I resolved this year to dwell much less on the faults of others, but I continue to deal with a situation rich with temptation toward judgment. Last summer, I mentioned that I know someone who lies more often than she tells the truth.
What would you do if you worked with someone who told the truth about the work itself but lied about her personal life 80% of the time?
I’ve tried to approach this matter from many different angles. I’ve considered that her lies could be a firewall of sorts between home and work. If that is the case, I’d rather that she remain mum about her private life. For months, I’ve tried the strategy of I’ll-ask-you-no-questions-so-you’ll-tell-me-no-lies, to little avail. The tales continue, embroidered with ever-deeper fabrication.

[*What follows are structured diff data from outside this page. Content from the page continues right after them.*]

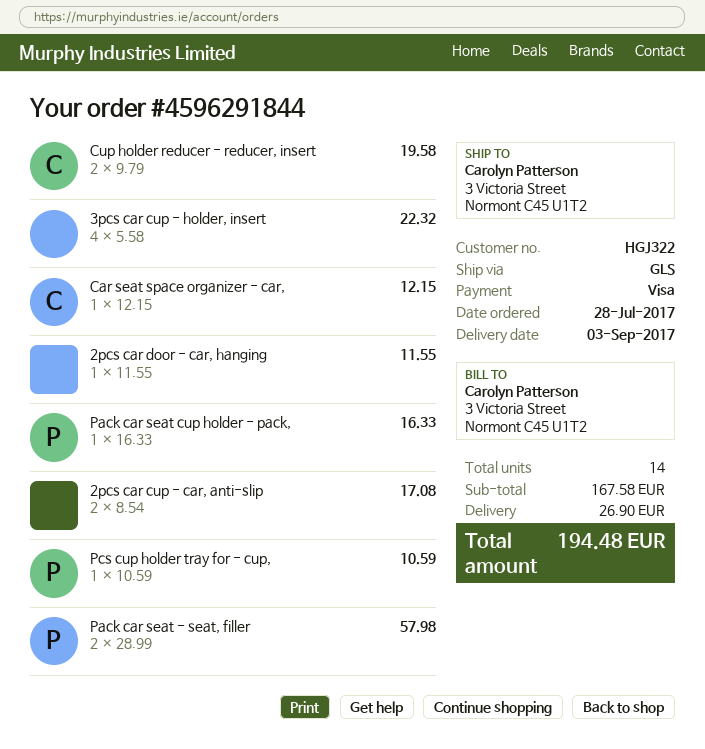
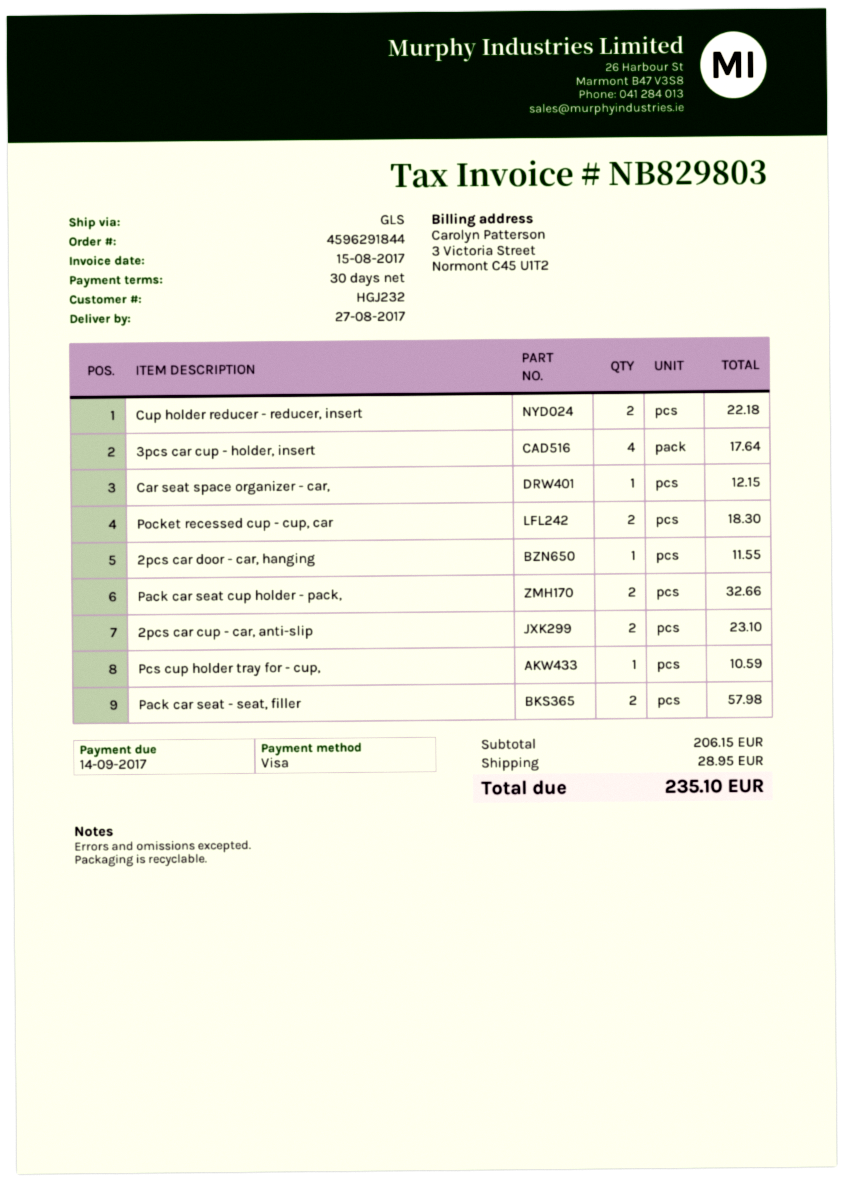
delivery date: 2017-09-03 -> 2017-08-27
customer number: HGJ322 -> HGJ232
Cup holder reducer - reducer, insert: 2 for 19.58 -> 2 for 22.18
3pcs car cup - holder, insert: 4 for 22.32 -> 4 for 17.64
Pack car seat cup holder - pack,: 1 for 16.33 -> 2 for 32.66
2pcs car cup - car, anti-slip: 2 for 17.08 -> 2 for 23.10
Pocket recessed cup - cup, car: none -> 2 for 18.30
subtotal: 167.58 -> 206.15
shipping: 26.90 -> 28.95
total: 194.48 -> 235.10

That I even know she lies about her personal life is a problem in itself. I “smelled a fault” in her stories early in my acquaintance with her, which provoked my natural tendency toward playing Bluebeard’s wife. I admit that I’ve checked her stories versus information online about herself and some of the people she talks about. Yes, I’ve spent time enlightening myself about things that are not my business. I’m aware I should “get a life” and stop looking, but I think many people would be tempted to do the same in my shoes.
My husband warned me that I could discover something I wish I didn’t know (Bluebeard’s wife strikes again!), and he was not wrong in that warning. I know that my coworker is in the midst of a whopper of a lie, a lie of such epic proportions that I’m stunned she can craft such a tale and hold down a full-time job at the same time. In the past fortnight, she has fabricated the birth of a special-needs, born-at-25-weeks grandchild who was actually born full-term and healthy two months ago! She announced her daughter’s pregnancy to us the day after her grandchild was born!
Today she told me that her grandson weighs 2.2 lbs, is 9″ long and has an 80% chance of having Down’s Syndrome. And he was born this week, too. Apparently, he may be older than I am because today’s conversation makes me wonder if I was born yesterday.
I just let her talk, like I did a few months ago when I encountered a woman (outside work, btw) who told me the story of how she sustained a pregnancy at age seven complete with home birth and immediate, involuntary adoption of the baby. Sadly, the 7-year-old mother story is more plausible than the chances of a baby born healthy and yet reborn months later at 25 weeks with an 80% chance of a genetic trisomy (really?!? what hospital can handle an extreme preterm delivery that wouldn’t offer genotyping of a newborn at risk for genetic issues?).
What complicates matters at work is that her lies are circling the proverbial airport of actual struggles of some other coworkers, myself included. For instance, she told me a fictional name for her grandson today, and it was the same name that my late maternal grandmother gave a son that she lost late in her second trimester of that pregnancy. Worse, yet another of my coworkers, a person who is very, very dear to me, actually received a devastating, pregnancy-related diagnosis years ago at the same hospital the liar claims her daughter gave birth at this week. It’s like the liar is retelling the greatest loss my dear friend ever suffered and corrupting it with a false ending!
Has the liar become malicious or is she disintegrating into delusion? I wish I could tell my friend that I’ve discovered that life had broken the liar in our midst before we even met her, that her stories tell us no more of her heart than a trail of broken glass on the road speaks of a car accident. I do believe that the liar is broken, but the revelation of her fractures doesn’t do much to heal the hurt she is causing to my friend.
I’ve tried talking around the subject with the liar, trying to remind her through stories that it’s never too late to tell the truth. I retell the tale of how one of great-grandfathers lied about his identity and how blessed my family was to discover his real life story, even 80 years after his death. How much better things would have been had my grandma not lost 80 years of time with her father’s extended family!
It’s times like this that I must remind myself that Christ died for everyone’s sins. I try to see my dishonest coworker as Christ would see her, and I know that I am only beginning to understand the how vast the mercy and love of Christ is.